The report - broadcast by the popular Economic Half-Hour programme on Thursday - said teenagers in Hunan , Guangxi and northern Guangdong were bussed into Dongguan and worked for as long as 10 hours a day as 'summer job apprentices' in return for 450-600 yuan a month.

The 'apprenticeships' appeared to be technically legal because the parents signed waivers saying they would not ask for compensation if their children were injured in the workplace.

According to the CCTV report, teachers brokering the apprenticeships were paid as much as 1,000 yuan each.

It said most of the factories produced toys and had children toiling in un-air-conditioned sweatshops in the stifling summer heat alongside adult workers.

'I worked from six o'clock in the morning until midnight,' one schoolboy was quoted as saying.

Together with about a dozen other classmates, the boy was fired by the factory boss for taking an unauthorised break from work.

The boy, identified by his family name Li, said the group wanted to return home and decided to seek help from local labour authorities.

However, most students have chosen to stay quiet and complete their two-month apprenticeships.
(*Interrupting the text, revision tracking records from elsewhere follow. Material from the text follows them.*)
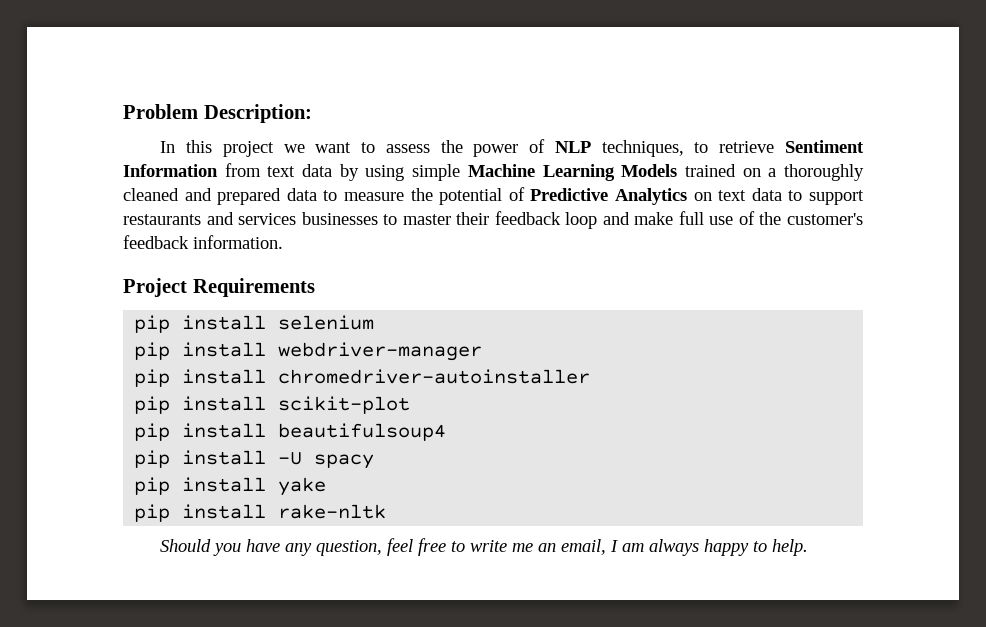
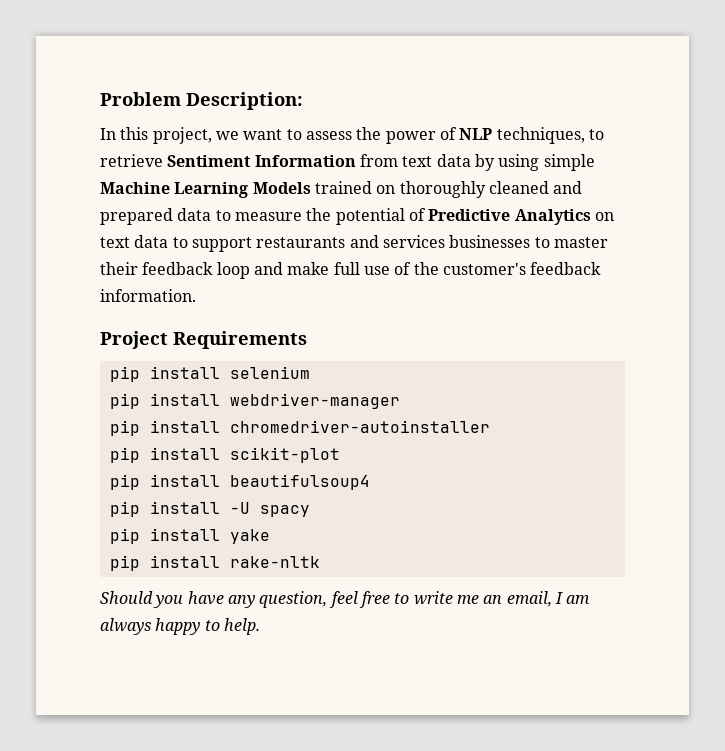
[222,141,274,157] project -> [152,127,212,144] project,
[768,168,777,177] a -> (396, 189) none

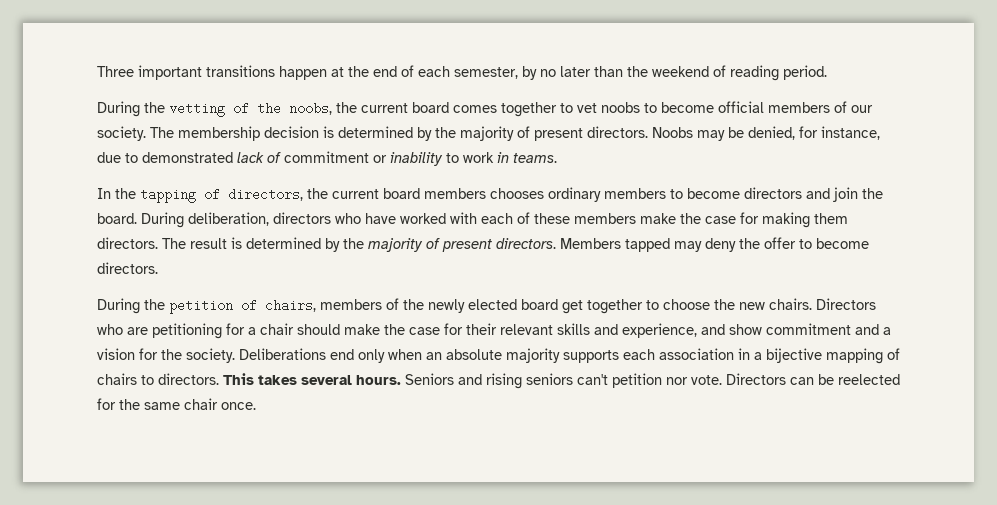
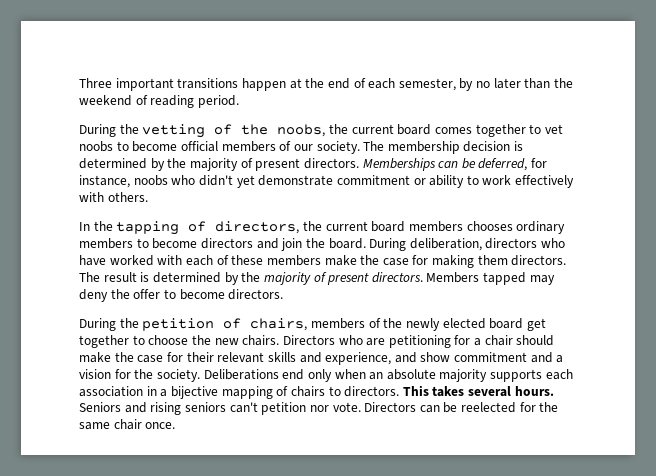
[652,126,880,141] [97,152,281,163] Noobs may be denied, for instance, due to demonstrated lack of -> [362,158,548,171] [79,175,334,188] Memberships can be deferred, for instance, noobs who didn't yet demonstrate
[390,152,443,166] inability -> [429,175,465,188] ability
[497,152,557,163] in teams. -> [515,175,575,188] [79,192,148,202] effectively with others.

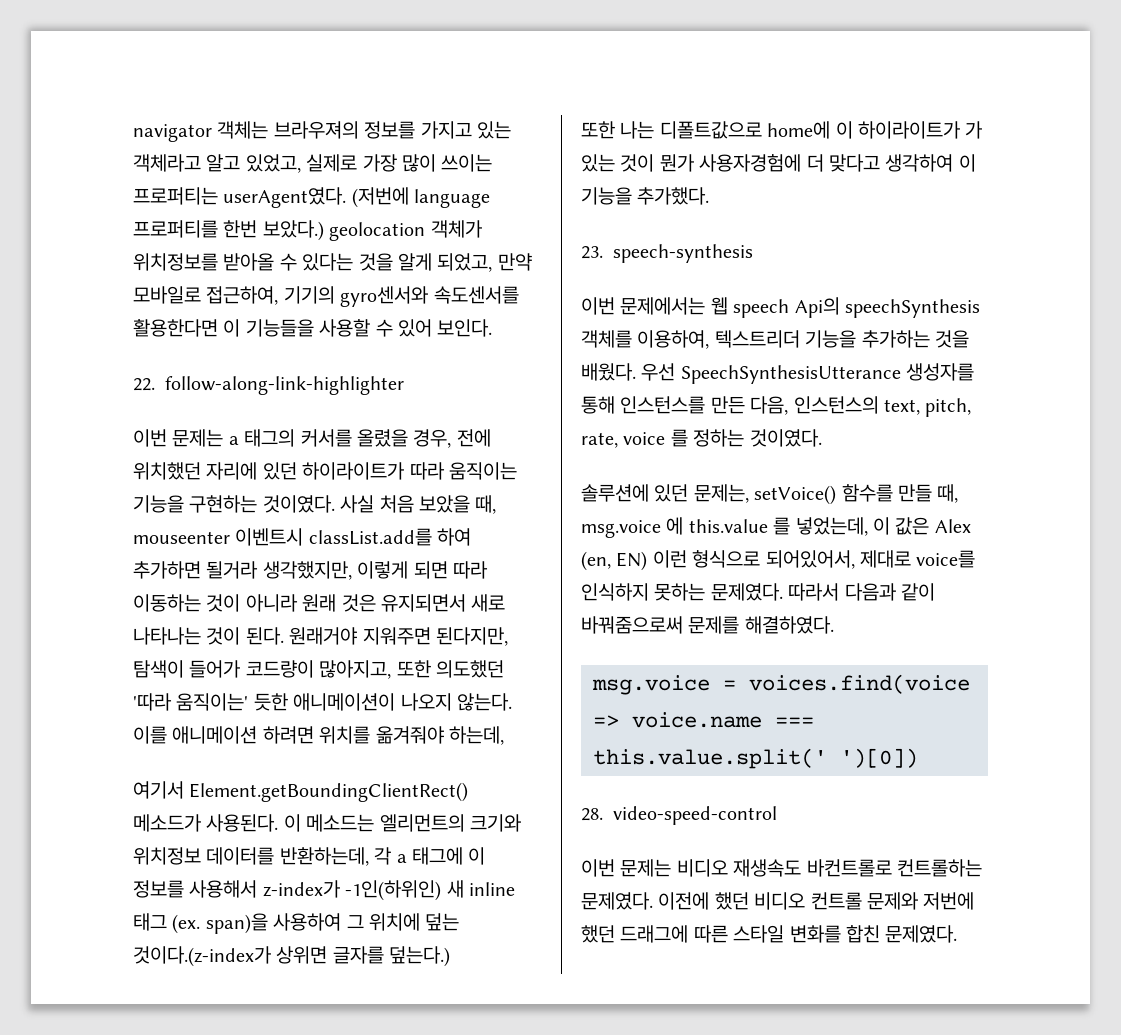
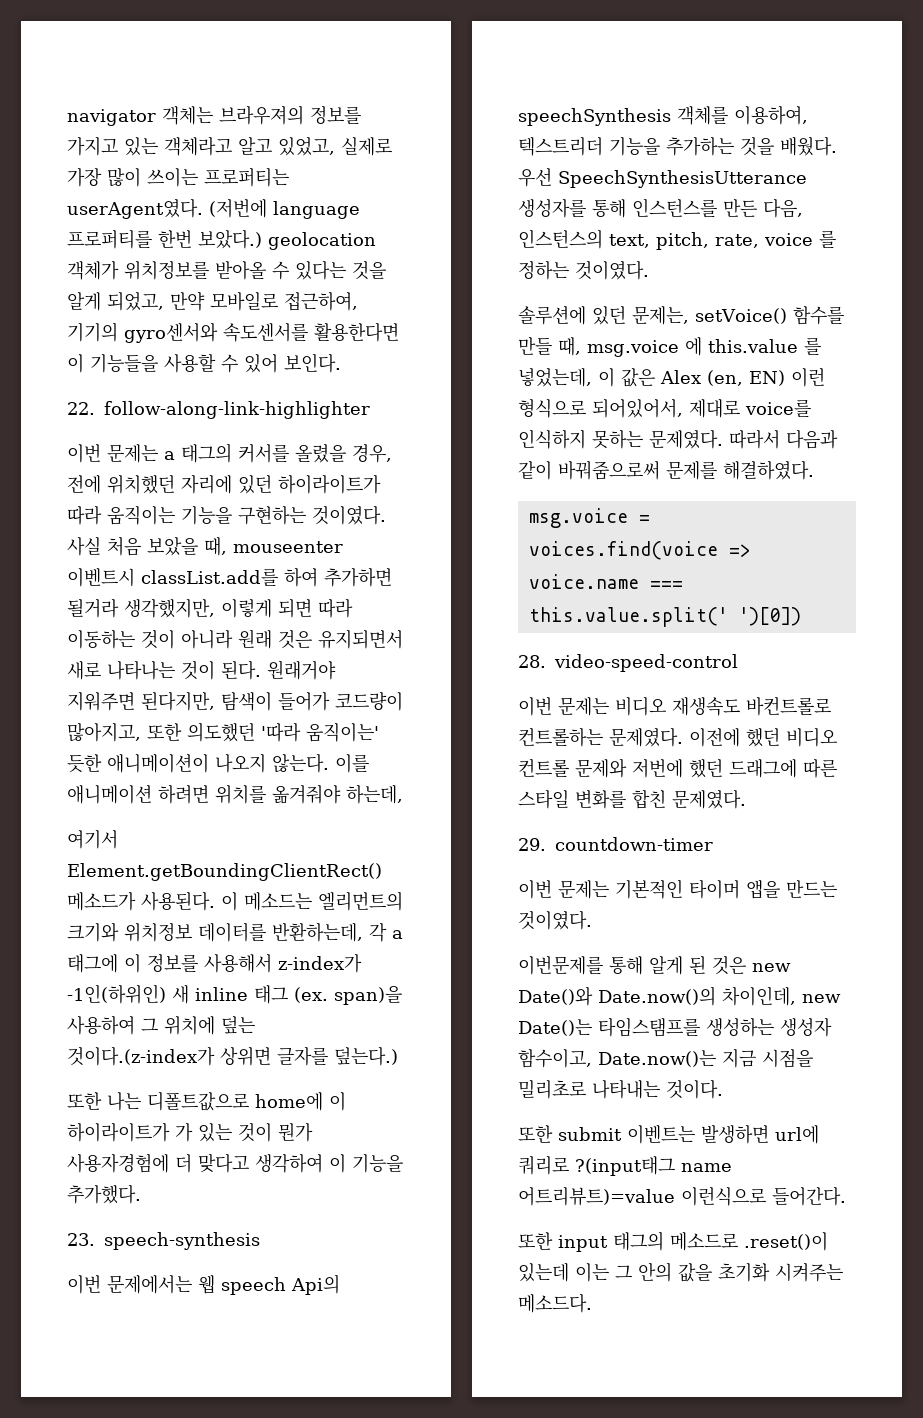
(958, 934) none -> [518,837,713,851] [518,879,837,899] [518,910,592,930] [518,955,791,975] [518,986,841,1006] [518,1017,832,1037] [518,1048,813,1068] [518,1079,723,1099] [518,1125,819,1144] [518,1156,732,1176] [518,1186,846,1206] [518,1231,828,1252] [518,1262,843,1282] [518,1293,592,1313] // 29. countdown-timer // 이번 문제는 기본적인 타이머 앱을 만드는 것이였다. // 이번문제를 통해 알게 된 것은 new Date()와 Date.now()의 차이인데, new Date()는 타임스탬프를 생성하는 생성자 함수이고, Date.now()는 지금 시점을 밀리초로 나타내는 것이다. // 또한 submit 이벤트는 발생하면 url에 쿼리로 ?(input태그 name 어트리뷰트)=value 이런식으로 들어간다. // 또한 input 태그의 메소드로 .reset()이 있는데 이는 그 안의 값을 초기화 시켜주는 메소드다.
Fearing they would lose their jobs, a few even lied about their ages to CCTV reporters.

One 13-year-old boy told them he was 19 years old.

'My family is very poor,' a girl from Hunan said, 'and I had to earn 1,000 yuan to pay for my tuition next school term.'

Teachers and factory bosses interviewed for the programme claimed that they were merely helping the children financially by arranging the apprenticeships.

Under mainland labour law, employers are not allowed to hire child workers who are below the age of 16.

Dongguan labour officials could not be reached for comment yesterday.